### What this task involves
Every record, down to the last line, must be given again exactly.
= Beginning of Section =
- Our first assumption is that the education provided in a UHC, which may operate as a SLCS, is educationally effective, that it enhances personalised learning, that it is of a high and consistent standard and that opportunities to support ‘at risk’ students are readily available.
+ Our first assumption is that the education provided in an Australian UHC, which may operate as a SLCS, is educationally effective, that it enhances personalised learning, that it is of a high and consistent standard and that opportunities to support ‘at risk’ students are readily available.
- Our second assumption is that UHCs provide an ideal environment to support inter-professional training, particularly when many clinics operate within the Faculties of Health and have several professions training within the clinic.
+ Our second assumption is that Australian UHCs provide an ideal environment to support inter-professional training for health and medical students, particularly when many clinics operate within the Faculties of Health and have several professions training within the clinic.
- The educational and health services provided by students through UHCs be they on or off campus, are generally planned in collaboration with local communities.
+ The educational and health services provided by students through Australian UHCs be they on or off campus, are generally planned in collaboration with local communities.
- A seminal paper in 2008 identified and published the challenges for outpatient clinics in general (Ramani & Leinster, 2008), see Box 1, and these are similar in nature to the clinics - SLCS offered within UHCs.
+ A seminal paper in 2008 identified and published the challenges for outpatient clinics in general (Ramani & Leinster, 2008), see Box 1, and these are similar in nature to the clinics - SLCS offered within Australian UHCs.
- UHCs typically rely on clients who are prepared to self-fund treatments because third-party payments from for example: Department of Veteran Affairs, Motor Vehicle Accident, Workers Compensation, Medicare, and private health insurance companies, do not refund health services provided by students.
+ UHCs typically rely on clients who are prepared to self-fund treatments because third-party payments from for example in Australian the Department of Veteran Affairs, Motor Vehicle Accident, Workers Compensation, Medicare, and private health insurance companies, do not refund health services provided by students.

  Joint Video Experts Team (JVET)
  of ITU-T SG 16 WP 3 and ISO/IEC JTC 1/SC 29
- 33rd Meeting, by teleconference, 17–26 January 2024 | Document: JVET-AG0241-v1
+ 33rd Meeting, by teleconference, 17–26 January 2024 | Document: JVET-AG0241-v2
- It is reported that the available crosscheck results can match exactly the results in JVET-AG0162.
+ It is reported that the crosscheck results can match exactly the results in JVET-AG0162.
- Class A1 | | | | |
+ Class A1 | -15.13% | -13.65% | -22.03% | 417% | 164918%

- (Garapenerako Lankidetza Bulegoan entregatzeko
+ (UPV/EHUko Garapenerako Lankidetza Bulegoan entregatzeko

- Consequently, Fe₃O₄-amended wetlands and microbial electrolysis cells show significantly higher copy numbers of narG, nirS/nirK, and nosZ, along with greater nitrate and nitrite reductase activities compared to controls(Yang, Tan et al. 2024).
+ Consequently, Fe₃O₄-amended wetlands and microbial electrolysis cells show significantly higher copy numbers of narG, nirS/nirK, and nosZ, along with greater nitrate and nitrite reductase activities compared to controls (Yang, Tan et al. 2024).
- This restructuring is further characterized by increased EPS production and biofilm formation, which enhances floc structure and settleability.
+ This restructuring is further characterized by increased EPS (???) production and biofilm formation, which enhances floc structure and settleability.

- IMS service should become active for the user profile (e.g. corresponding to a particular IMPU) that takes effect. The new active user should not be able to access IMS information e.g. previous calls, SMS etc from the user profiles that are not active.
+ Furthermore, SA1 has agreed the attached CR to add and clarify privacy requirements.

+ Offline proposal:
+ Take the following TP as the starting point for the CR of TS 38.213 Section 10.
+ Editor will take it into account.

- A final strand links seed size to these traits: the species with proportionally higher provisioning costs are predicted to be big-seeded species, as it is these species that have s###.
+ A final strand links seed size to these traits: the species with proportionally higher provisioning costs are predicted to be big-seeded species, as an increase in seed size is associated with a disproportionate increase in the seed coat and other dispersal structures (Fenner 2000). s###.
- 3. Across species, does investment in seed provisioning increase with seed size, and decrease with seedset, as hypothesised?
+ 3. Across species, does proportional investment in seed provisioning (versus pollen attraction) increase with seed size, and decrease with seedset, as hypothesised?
= End of Section =
### Solution to this task
- Our first assumption is that the education provided in a UHC, which may operate as a SLCS, is educationally effective, that it enhances personalised learning, that it is of a high and consistent standard and that opportunities to support ‘at risk’ students are readily available.
+ Our first assumption is that the education provided in an Australian UHC, which may operate as a SLCS, is educationally effective, that it enhances personalised learning, that it is of a high and consistent standard and that opportunities to support ‘at risk’ students are readily available.
- Our second assumption is that UHCs provide an ideal environment to support inter-professional training, particularly when many clinics operate within the Faculties of Health and have several professions training within the clinic.
+ Our second assumption is that Australian UHCs provide an ideal environment to support inter-professional training for health and medical students, particularly when many clinics operate within the Faculties of Health and have several professions training within the clinic.
- The educational and health services provided by students through UHCs be they on or off campus, are generally planned in collaboration with local communities.
+ The educational and health services provided by students through Australian UHCs be they on or off campus, are generally planned in collaboration with local communities.
- A seminal paper in 2008 identified and published the challenges for outpatient clinics in general (Ramani & Leinster, 2008), see Box 1, and these are similar in nature to the clinics - SLCS offered within UHCs.
+ A seminal paper in 2008 identified and published the challenges for outpatient clinics in general (Ramani & Leinster, 2008), see Box 1, and these are similar in nature to the clinics - SLCS offered within Australian UHCs.
- UHCs typically rely on clients who are prepared to self-fund treatments because third-party payments from for example: Department of Veteran Affairs, Motor Vehicle Accident, Workers Compensation, Medicare, and private health insurance companies, do not refund health services provided by students.
+ UHCs typically rely on clients who are prepared to self-fund treatments because third-party payments from for example in Australian the Department of Veteran Affairs, Motor Vehicle Accident, Workers Compensation, Medicare, and private health insurance companies, do not refund health services provided by students.

  Joint Video Experts Team (JVET)
  of ITU-T SG 16 WP 3 and ISO/IEC JTC 1/SC 29
- 33rd Meeting, by teleconference, 17–26 January 2024 | Document: JVET-AG0241-v1
+ 33rd Meeting, by teleconference, 17–26 January 2024 | Document: JVET-AG0241-v2
- It is reported that the available crosscheck results can match exactly the results in JVET-AG0162.
+ It is reported that the crosscheck results can match exactly the results in JVET-AG0162.
- Class A1 | | | | |
+ Class A1 | -15.13% | -13.65% | -22.03% | 417% | 164918%

- (Garapenerako Lankidetza Bulegoan entregatzeko
+ (UPV/EHUko Garapenerako Lankidetza Bulegoan entregatzeko

- Consequently, Fe₃O₄-amended wetlands and microbial electrolysis cells show significantly higher copy numbers of narG, nirS/nirK, and nosZ, along with greater nitrate and nitrite reductase activities compared to controls(Yang, Tan et al. 2024).
+ Consequently, Fe₃O₄-amended wetlands and microbial electrolysis cells show significantly higher copy numbers of narG, nirS/nirK, and nosZ, along with greater nitrate and nitrite reductase activities compared to controls (Yang, Tan et al. 2024).
- This restructuring is further characterized by increased EPS production and biofilm formation, which enhances floc structure and settleability.
+ This restructuring is further characterized by increased EPS (???) production and biofilm formation, which enhances floc structure and settleability.

- IMS service should become active for the user profile (e.g. corresponding to a particular IMPU) that takes effect. The new active user should not be able to access IMS information e.g. previous calls, SMS etc from the user profiles that are not active.
+ Furthermore, SA1 has agreed the attached CR to add and clarify privacy requirements.

+ Offline proposal:
+ Take the following TP as the starting point for the CR of TS 38.213 Section 10.
+ Editor will take it into account.

- A final strand links seed size to these traits: the species with proportionally higher provisioning costs are predicted to be big-seeded species, as it is these species that have s###.
+ A final strand links seed size to these traits: the species with proportionally higher provisioning costs are predicted to be big-seeded species, as an increase in seed size is associated with a disproportionate increase in the seed coat and other dispersal structures (Fenner 2000). s###.
- 3. Across species, does investment in seed provisioning increase with seed size, and decrease with seedset, as hypothesised?
+ 3. Across species, does proportional investment in seed provisioning (versus pollen attraction) increase with seed size, and decrease with seedset, as hypothesised?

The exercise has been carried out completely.